Hey hey, dari titik ini kau belajar. Ini jalan awal, jangan kau bergegas menuju tujuan akhirmu.
Hey hey, bukankah di tokoh dekat rumahmu masihlah menyediakan jutaan lembar HVS?
Ah! sudahlah. Malam yang panjang ini hanya ku habiskan bersama secangkir kopi favoritku.
Ku inginkan segelintir batang berisi racikan tembakau seperti kala itu, sepertinya itu cukup menenangkan.

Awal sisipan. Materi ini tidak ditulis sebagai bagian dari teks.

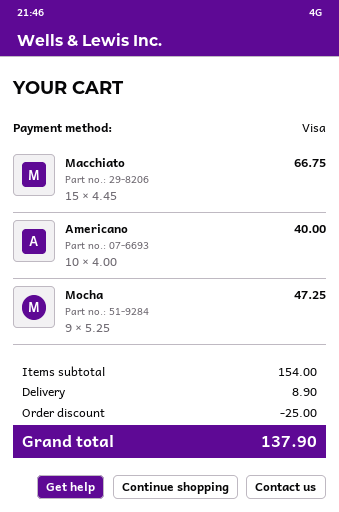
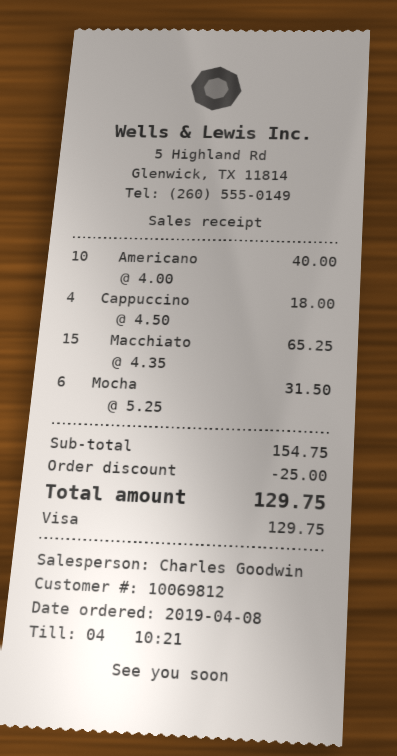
Macchiato: 15 x 4.45 = 66.75 -> 15 x 4.35 = 65.25
Mocha: 9 x 5.25 = 47.25 -> 6 x 5.25 = 31.50
Cappuccino: none -> 4 x 4.50 = 18.00
subtotal: 154.00 -> 154.75
shipping: 8.90 -> none
total: 137.90 -> 129.75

Masihlah ku ingat bagaimana asap tembakau hirupanku menggambarkan laraku kala itu.
Kali ini takkan ku lakukan lagi.
Sepertinya….. sepertinya malam akan menjadi sangat panjang dan amat membosankan.
Ku tulis bait-bait ini hanya sebagai pelampiasan.
Teringat mereka berdua pergi dengan senyuman tepat di depanku, belati itu tlah berubah menjadi pedang katana. Ku lanjutkan sayatan belati itu menjadi tebasan samurai. Ini lebih baik.
Cukuplah, isi cangkir kopiku sudah hampir habis, Lalu, siapakah yang akan bersamaku melawan sepi?
Nyanyian sepi makin mengosongkan ruangan ini. Hanya terdiam, diriku dan kenangan.
Yah! Sudah, cukup. Jangan ku tambahkan lagi.
Titik-titik itu telah tertulis rapi dan tertata sejajar hingga menjadi garis-garis yang menjadi sebuah gambaran apik. Sekarang yang ku perlukan hanyalah lembaran baru.
“Nikmati dulu kopimu yang mulai mendingin itu, lalu lanjutkan dengan mengusap bersih air matamu.”, tegas rembulan yang sedari tadi menyiksaku dalam kalut.
Sang malam sudah cukup baik terhadapku untuk kali ini, ku berterimakasih padanya. Sungguh!
Ia mengajariku bahwa dari titik aku masih bisa melanjutkan, bukan lagi titik, namun koma.
Itu tanda baca yang amat kusukai sejak detik ini.